WORK REQUEST =>
Would you write out the entries that follow word for word, omitting any images?

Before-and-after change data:
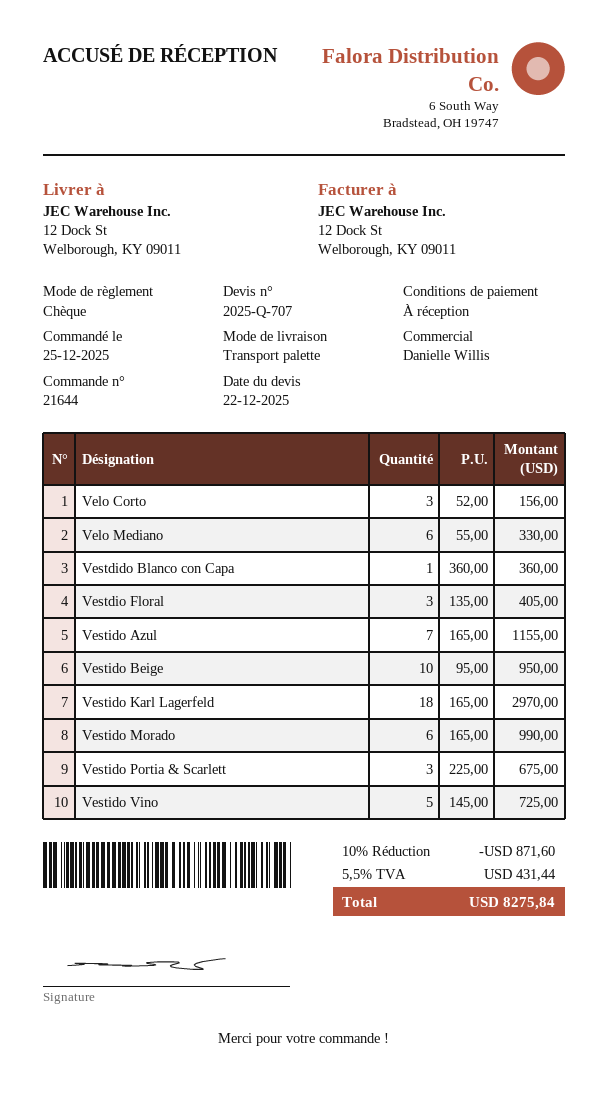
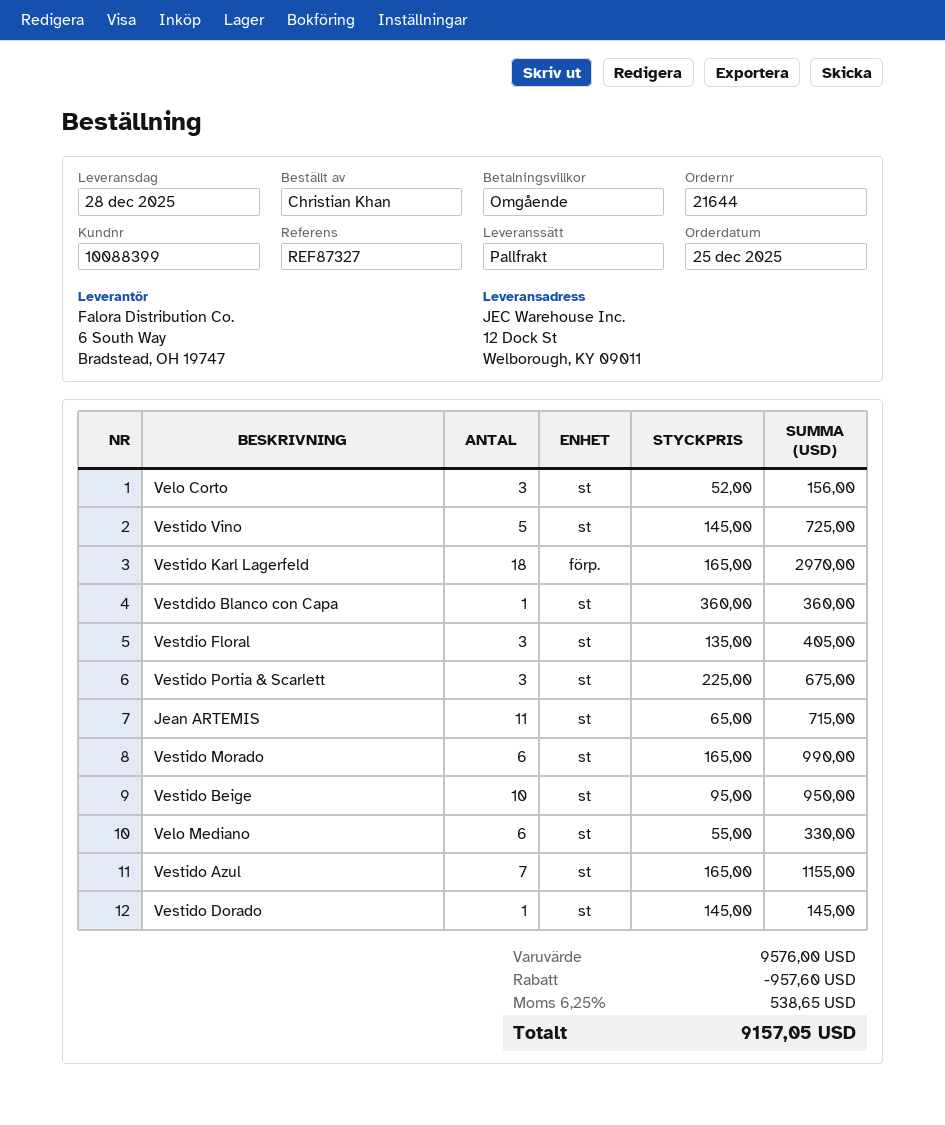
Jean ARTEMIS: none -> 11 x 65.00 = 715.00
Vestido Dorado: none -> 1 x 145.00 = 145.00
discount: 871.60 -> 957.60
tax: 5.5% = 431.44 -> 6.25% = 538.65
total: 8275.84 -> 9157.05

WRITTEN SOLUTION =>
Jean ARTEMIS: none -> 11 x 65.00 = 715.00
Vestido Dorado: none -> 1 x 145.00 = 145.00
discount: 871.60 -> 957.60
tax: 5.5% = 431.44 -> 6.25% = 538.65
total: 8275.84 -> 9157.05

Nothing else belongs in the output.